▸ Directions: Note each line of the listing that contains the string "Cinnamon", and copy it.

▸ Materials provided:
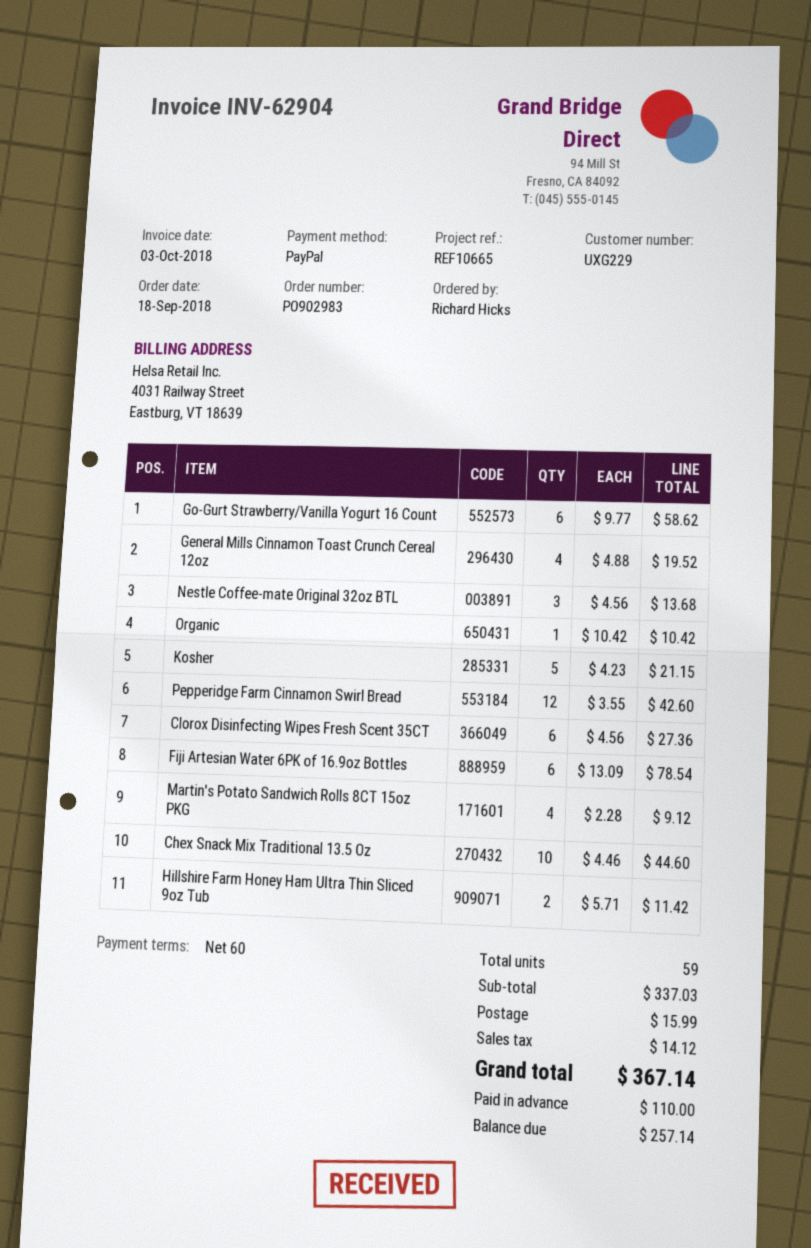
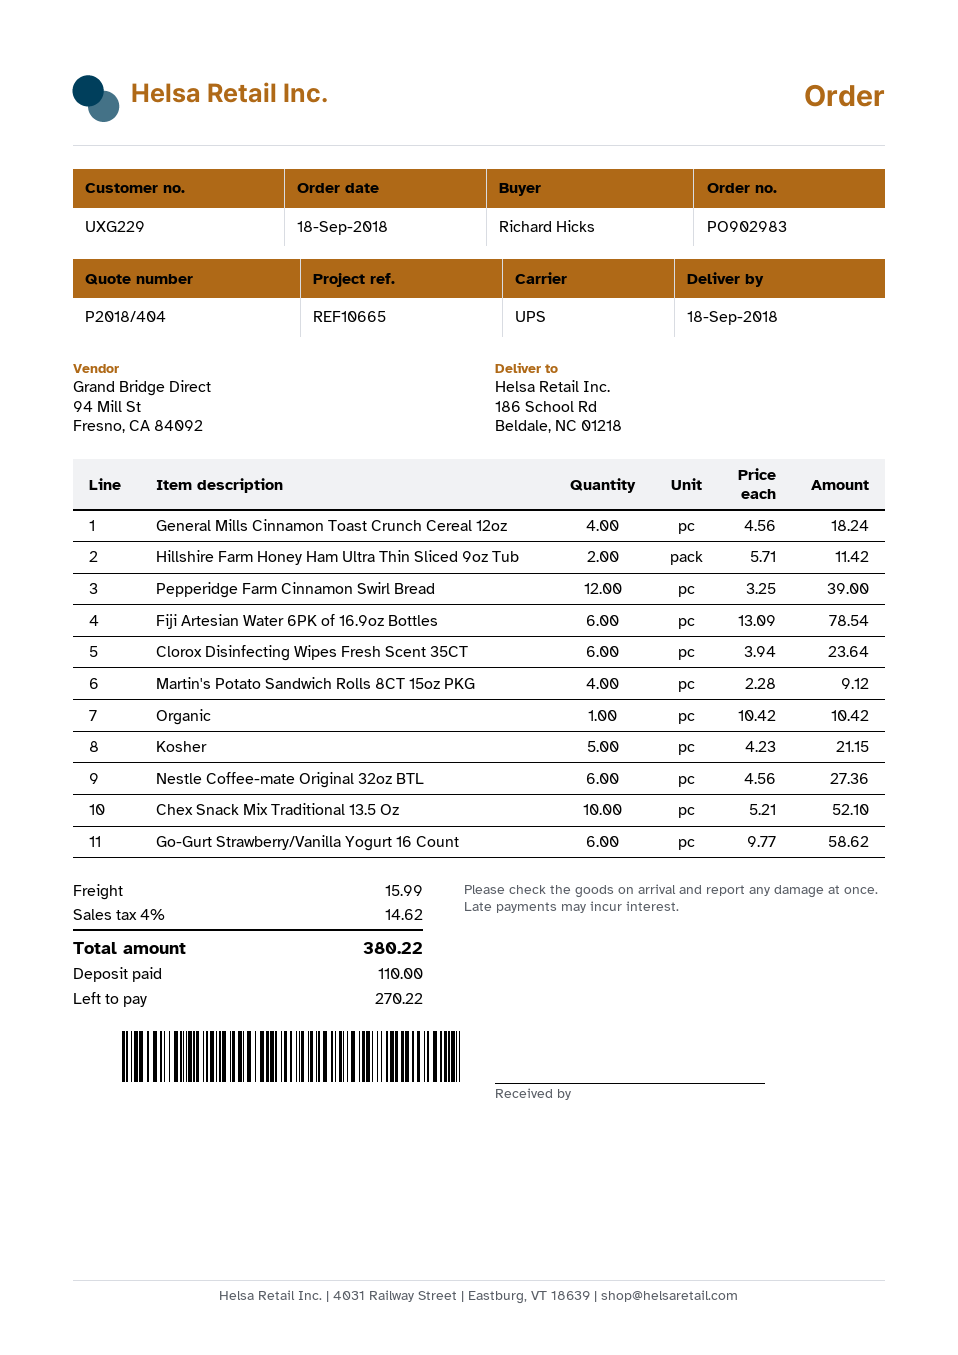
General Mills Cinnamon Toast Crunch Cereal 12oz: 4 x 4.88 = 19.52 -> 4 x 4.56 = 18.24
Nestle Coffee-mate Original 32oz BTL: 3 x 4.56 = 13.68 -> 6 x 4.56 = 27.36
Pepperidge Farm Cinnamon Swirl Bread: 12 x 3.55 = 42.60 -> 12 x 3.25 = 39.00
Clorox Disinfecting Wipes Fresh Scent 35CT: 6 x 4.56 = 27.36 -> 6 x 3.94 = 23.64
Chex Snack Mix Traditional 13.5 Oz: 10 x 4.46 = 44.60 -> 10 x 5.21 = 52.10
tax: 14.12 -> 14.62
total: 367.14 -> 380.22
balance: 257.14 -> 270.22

▸ Solution below:
General Mills Cinnamon Toast Crunch Cereal 12oz: 4 x 4.88 = 19.52 -> 4 x 4.56 = 18.24
Pepperidge Farm Cinnamon Swirl Bread: 12 x 3.55 = 42.60 -> 12 x 3.25 = 39.00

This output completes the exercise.